111515


悠仁に礼を告げたなまえは、見たことのない程の笑顔を浮かべていた。太陽に向かって咲く向日葵のように、まるで悠仁の笑顔を映したようなその表情に、その場にいた全員が一瞬の時を奪われただろう。

「ありがとう、悟」

これまで否定してきたものを全て掬い上げるようなその笑顔は、二人きりになってもう一度こちらへ向けられた。いつも彼女が返すような短い返事しか返すことが出来なくて、それでも彼女は満足そうに足を踏み出した。
三人と別れた後のなまえはもらった傘を両手で握りしめ、ショーウィンドウや停車している車に自分の姿を映しては何度も嬉しそうな笑みを零している。バードケージ型とか言う鳥籠のようなその傘は、悠仁の言う通り彼女によく似合っていた。籠の中から外を眺めるその瞳に映る世界はどんな風に映るのか。その籠の中から僕の名を呼ぶ声が、優しく耳に触れる。

「傘も、入れてくれてありがと」

一緒の傘に入ることに野薔薇が物申してきた姿を見ても、一つの傘に入る事に何の抵抗もない姿は自身の抱く感情とは違うみたいだとよくわかる。何の抵抗もなく五百円で買えるこの傘に収まり、何の抵抗もなくするりと抜け出し雨に打たれ、そして少しの緊張を携えて、あの傘に入っていく。それを寂しく感じたのは自分が彼女の飼い主だと自惚れているからか、それとももう一つの理由からなのか、或いはその何方もなのか。

「今度雨が降ったら、家の中で開いてもいい?」
「はは、良いよ」

今後外にはそう出られないと感じているからだと思うけど、彼女は家が好きなだけだからと言葉を返すだけ。くるりと傘を回したなまえの足が、薄い水溜まりを飛び越え僕の元へ着地する。

「悟はプレゼントに何が欲しい?」

今までそんな話をした事なかったねと笑いながら、なまえが言う。
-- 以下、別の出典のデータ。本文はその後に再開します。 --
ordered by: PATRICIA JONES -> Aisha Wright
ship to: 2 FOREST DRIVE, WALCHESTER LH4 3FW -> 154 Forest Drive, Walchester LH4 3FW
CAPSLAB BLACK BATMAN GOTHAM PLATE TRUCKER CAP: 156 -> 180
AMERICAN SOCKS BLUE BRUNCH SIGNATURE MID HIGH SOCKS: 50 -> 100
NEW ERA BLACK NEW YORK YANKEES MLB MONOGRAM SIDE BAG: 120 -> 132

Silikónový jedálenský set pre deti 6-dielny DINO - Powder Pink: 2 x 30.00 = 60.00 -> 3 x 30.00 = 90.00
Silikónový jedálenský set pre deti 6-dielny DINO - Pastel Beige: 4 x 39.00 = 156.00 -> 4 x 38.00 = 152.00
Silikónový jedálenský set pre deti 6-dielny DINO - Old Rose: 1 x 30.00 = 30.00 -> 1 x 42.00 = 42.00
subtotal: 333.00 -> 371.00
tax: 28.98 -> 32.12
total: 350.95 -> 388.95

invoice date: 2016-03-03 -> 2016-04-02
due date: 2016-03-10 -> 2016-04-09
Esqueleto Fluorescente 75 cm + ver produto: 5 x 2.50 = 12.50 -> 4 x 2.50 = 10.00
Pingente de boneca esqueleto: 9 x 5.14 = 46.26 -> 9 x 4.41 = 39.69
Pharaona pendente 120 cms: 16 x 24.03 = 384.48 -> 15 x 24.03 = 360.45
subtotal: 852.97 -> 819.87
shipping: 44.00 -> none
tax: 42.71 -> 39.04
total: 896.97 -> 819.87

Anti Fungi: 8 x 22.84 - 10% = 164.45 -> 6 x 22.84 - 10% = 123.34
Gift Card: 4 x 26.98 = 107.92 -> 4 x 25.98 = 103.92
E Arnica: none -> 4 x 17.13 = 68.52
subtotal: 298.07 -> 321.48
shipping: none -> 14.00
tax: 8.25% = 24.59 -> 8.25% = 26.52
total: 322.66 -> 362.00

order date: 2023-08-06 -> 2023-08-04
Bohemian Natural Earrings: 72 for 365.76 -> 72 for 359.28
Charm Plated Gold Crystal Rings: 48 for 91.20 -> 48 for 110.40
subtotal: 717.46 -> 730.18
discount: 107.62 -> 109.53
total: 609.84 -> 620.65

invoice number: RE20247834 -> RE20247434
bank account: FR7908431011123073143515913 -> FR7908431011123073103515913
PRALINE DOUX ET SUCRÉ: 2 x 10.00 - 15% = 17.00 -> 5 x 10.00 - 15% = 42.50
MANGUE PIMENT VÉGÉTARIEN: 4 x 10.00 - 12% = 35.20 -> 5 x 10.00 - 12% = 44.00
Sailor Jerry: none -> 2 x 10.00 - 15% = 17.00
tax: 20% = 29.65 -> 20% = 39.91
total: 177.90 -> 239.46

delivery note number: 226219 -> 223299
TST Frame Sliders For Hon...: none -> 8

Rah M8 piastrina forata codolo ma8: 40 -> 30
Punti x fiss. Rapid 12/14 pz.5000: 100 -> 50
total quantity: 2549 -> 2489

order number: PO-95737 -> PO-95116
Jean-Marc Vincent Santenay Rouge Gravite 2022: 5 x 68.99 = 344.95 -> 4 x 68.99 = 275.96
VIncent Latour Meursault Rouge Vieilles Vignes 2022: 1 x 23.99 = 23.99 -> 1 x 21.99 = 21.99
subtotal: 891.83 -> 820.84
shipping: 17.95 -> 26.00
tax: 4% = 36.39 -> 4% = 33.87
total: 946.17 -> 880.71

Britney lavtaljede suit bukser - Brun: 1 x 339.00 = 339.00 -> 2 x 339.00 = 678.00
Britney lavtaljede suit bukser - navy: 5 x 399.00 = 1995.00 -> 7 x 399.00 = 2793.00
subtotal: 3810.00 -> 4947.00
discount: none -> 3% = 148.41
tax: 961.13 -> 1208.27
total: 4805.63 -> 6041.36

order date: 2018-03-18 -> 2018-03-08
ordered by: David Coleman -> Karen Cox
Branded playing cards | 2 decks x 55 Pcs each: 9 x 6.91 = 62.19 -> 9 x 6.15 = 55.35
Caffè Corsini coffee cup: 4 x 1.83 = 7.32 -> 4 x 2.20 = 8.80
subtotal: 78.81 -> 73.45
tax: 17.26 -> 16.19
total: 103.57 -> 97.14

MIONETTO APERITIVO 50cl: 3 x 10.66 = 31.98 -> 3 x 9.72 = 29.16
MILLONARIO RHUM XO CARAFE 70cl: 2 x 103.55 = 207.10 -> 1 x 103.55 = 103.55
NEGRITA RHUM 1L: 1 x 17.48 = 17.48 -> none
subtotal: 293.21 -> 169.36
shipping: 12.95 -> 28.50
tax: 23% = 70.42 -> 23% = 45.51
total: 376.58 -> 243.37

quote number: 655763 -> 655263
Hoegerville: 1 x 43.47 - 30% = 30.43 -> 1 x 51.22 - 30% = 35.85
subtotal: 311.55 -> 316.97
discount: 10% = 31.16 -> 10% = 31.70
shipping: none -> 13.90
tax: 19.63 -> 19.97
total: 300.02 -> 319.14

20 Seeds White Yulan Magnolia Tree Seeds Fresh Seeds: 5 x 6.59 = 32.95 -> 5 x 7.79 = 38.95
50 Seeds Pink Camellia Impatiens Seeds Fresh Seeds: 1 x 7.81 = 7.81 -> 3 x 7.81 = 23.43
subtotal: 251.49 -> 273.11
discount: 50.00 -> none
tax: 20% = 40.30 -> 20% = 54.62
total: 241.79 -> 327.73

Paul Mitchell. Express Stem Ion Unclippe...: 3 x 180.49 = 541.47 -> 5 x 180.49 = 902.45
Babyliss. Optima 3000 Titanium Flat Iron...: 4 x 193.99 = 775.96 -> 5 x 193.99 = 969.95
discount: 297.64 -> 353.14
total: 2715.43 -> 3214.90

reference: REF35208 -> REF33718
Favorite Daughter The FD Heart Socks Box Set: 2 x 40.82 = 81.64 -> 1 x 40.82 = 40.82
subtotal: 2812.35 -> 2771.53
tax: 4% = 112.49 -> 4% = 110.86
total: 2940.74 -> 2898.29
僕のお金で買うのかと意地悪く尋ねてみれば、少しだけどお小遣いは残っているからと首を振る。本当に欲しいものはお金じゃ買えないよ。

「欲しいものは大体持ってるから」
「そっか」

それに、本当に欲しいものを伝えればきっと簡単に差し出してくれるだろうけど、それは今じゃないから。
興味はないのかと思える程あっさりと話を切ると、視界に入った鳥居を見つめてあそこに行きたい、と彼女が指をさす。彼女でも神頼みをしたいことがあるのか。それとも元来通り決意表明に行くのか。いずれにしろ彼女が行きたい場所を自ら提示する事は殆どなかったから、二つ返事で了承をした。そこで彼女はまっすぐお守りを買いに行き、種類違いの四つを一つずつ購入した。そしてそれを大事そうに鞄にしまうと、お詣りしようと五円玉を二枚取り出し、一枚をこちらに差し出した。

「僕はいいよ」
「折角だから」

服の袖の裾を掴まれ、賽銭箱の前まで連れて行かれる。小銭をそうっと箱に投げるなまえは、箱の上の仕切りにぶつけずに賽銭を入れたいんだと言った。ちなみにこれまでに成功した試しはないそうだ。そんなこと考えて投げたことないよ。ひょい、と彼女のご希望通り小銭同士のぶつかる音のみを響かせれば、自分が入れたみたいに満足そうな表情で鈴を鳴らす。二礼二拍手、そっと目を閉じたなまえ。五秒ほどで目を開け、一礼の後すぐに僕の顔を見上げる。

「お仕事途中に寄り道してごめんね」
「全然。任務の時は、もっと寄り道してる」
「そっか」

悟は寄り道好きなんだ。

その言葉に、今日だけで何度抑えたかわからない心の内の全てを打ち明けてしまおうかと心が騒がしくなる。寄り道も好きだけど、そうじゃない。ビニール一枚向こうの彼女に、これ以上オブラートに包んで伝える必要があるだろうか。

「好きだ」

傘の角度を上げて真っ直ぐな瞳を晒したなまえは、言葉のままを受け取って初めて知ったと優しく微笑んだ。そして同時に、己の願望を映したような彼女の瞳の奥を見てしまった。間違いようがないほど純粋なそれを、見てしまった。

「そろそろ、帰ろうか」

再び傘の内側から降り注ぐ雨を見上げてそうだねと声を出す。後腐れなく視線を剥がした彼女は、帰るまでずっと鼻歌を歌っていた。